計画の発端は、平成20年に宮跡一帯が国営公園として整備される決定を受けたことだ。宮跡内を走る鉄道が景観上の課題として浮上し、県などが移設を検討し始めた。
当初、近鉄側は移設に消極的だったが、29、30年に大和西大寺駅周辺の8カ所の踏切が交通渋滞の慢性化で国の「改良すべき踏切道」に指定されたことを受け、県や奈良市と協議。令和3年3月に線路移設を含む改良計画を国に提出した。
計画では、大和西大寺駅と周辺線路を高架化し、宮跡を横切る線路は南側へ移設、宮跡南から近鉄奈良駅までを地下化して「開かずの踏切」8カ所を解消。宮跡南の朱雀大路への新駅設置も検討し、42(2060)年度完了を目指す。4年度予算には基本設計調査費7000万円を計上した。
県の見積もりで工事費は1260億円。移設先の用地取得のめどは未定で、別途費用がかかるため総事業費はさらに膨らむ見通しだ。宮跡付近では多くの奈良時代の木簡が出土しており、新ルート上の発掘調査に時間がかかる可能性もある。
こうした背景から「県の税収増が見込めず財源投入すべきでない」(県議)と批判がある一方、移設を求める声もある。NPO法人「平城宮跡サポートネットワーク」の鈴木浩理事長は「史跡内を電車が通るのは本来的に正しい姿ではない。費用対効果だけで評価できない」と話し、ある考古学者も「訪問者の理解促進のため、史跡本来の景観を保つことが大切だ」と述べている。

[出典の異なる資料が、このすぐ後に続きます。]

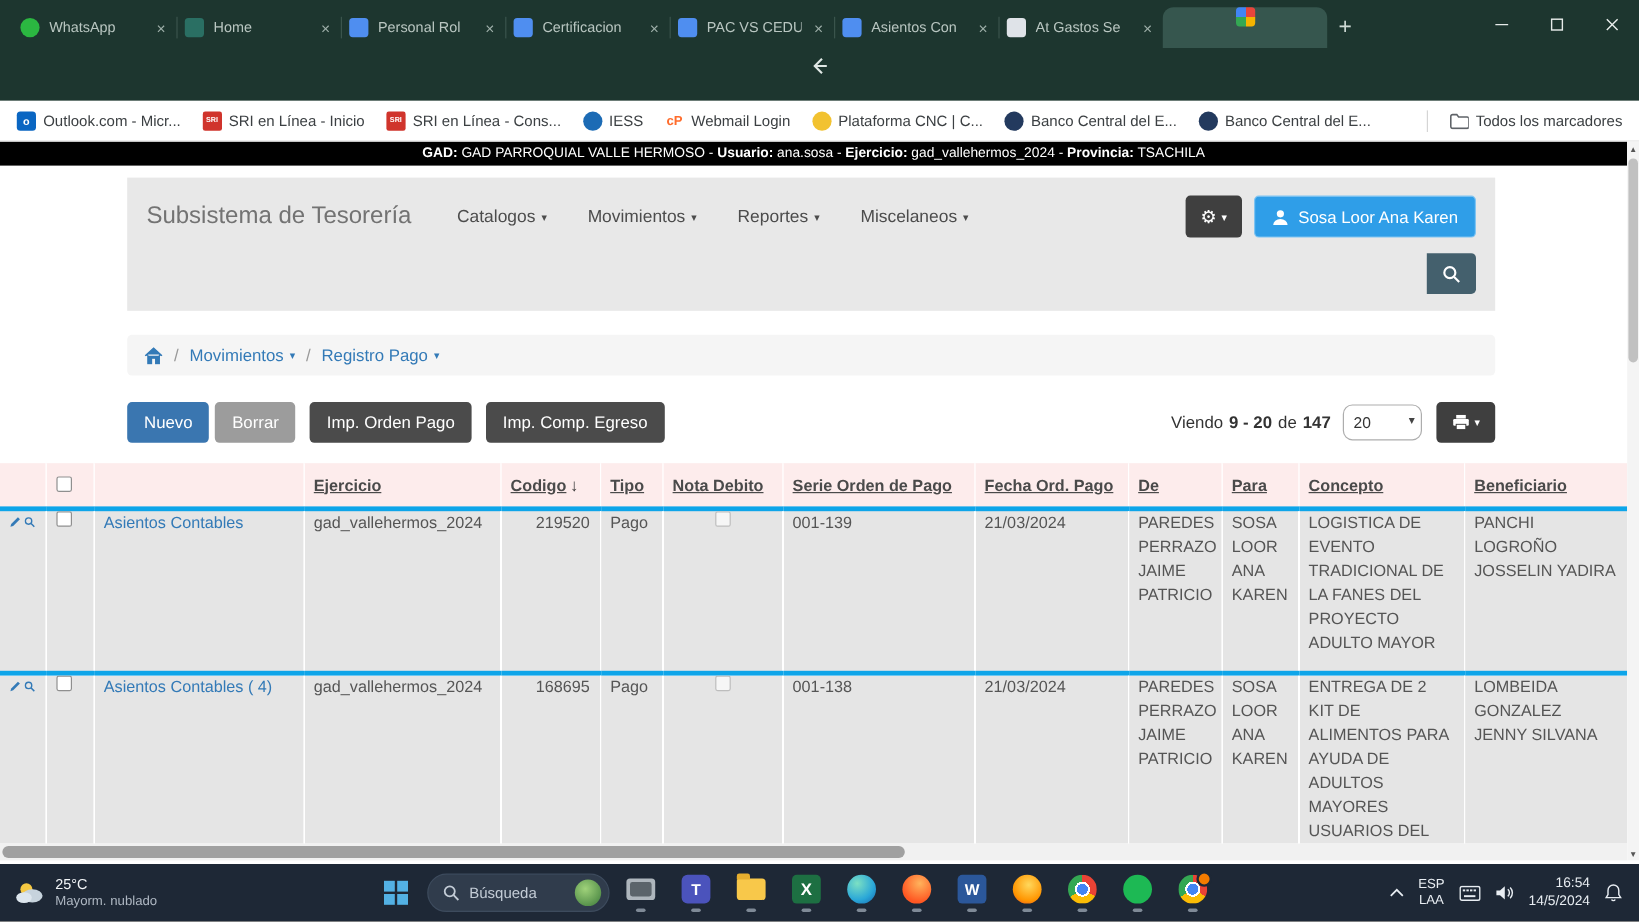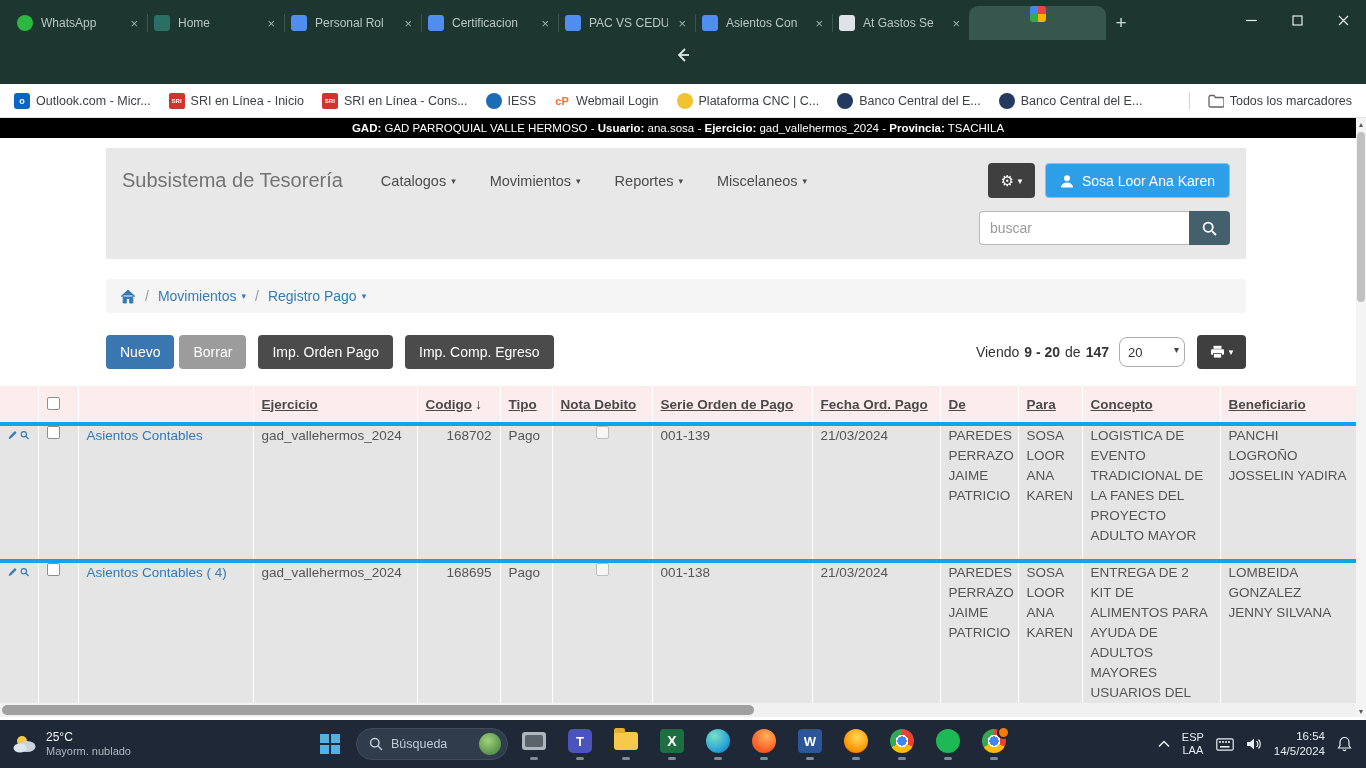"buscar" input.searchinput { html: <input> -> none }
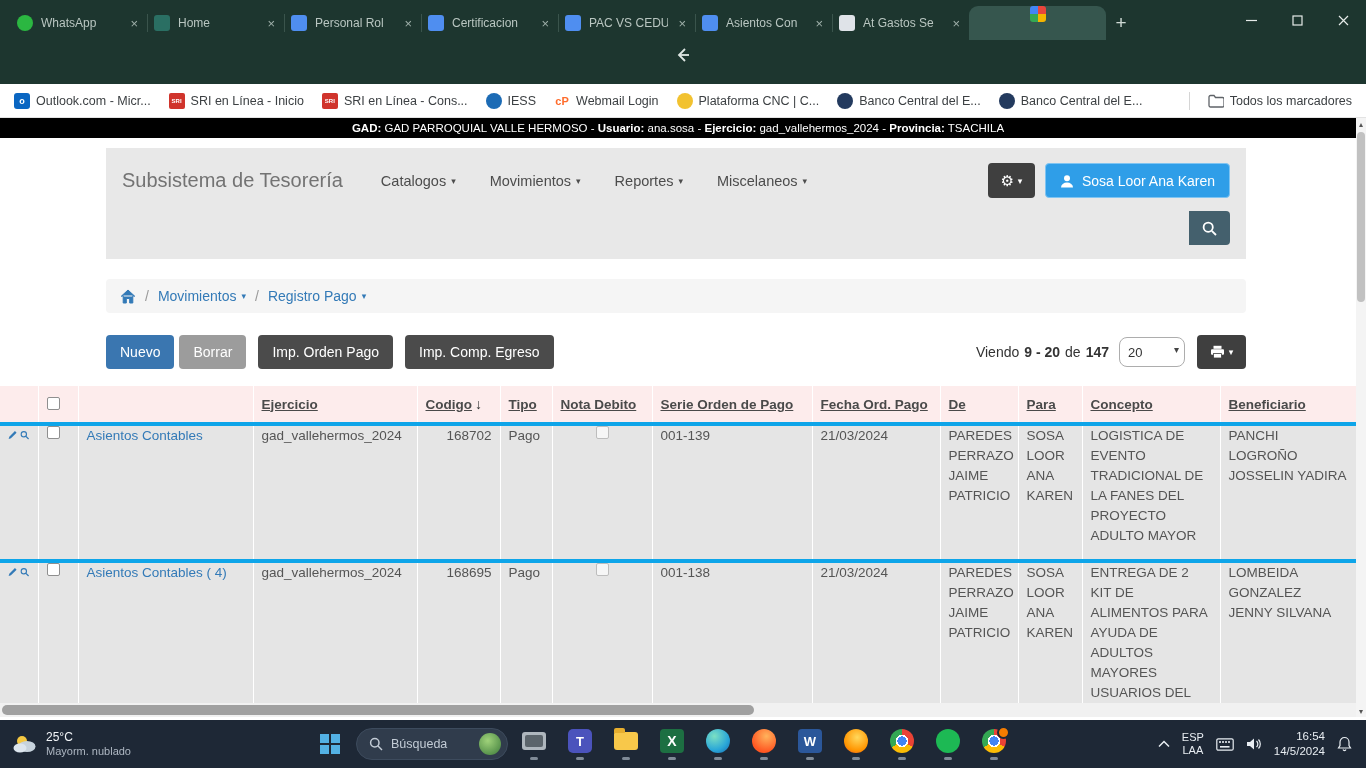"168702" td.num { text: 168702 -> 219520 }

山下氏は大和西大寺駅高架化による踏切解消は「必要」と認めつつ、地下化には「あまり意味がない」と指摘。今年度予算の線路移設位置調査費(1億2500万円)の執行を一時停止し、県担当者へのヒアリングを進めている。近鉄奈良線は大正3年に開業、当時は平城宮跡の全容が不明で、遺構を避けて農地に敷設されたが、戦後の発掘調査で特別史跡に指定され、結果的に線路が宮跡を横切ることになった。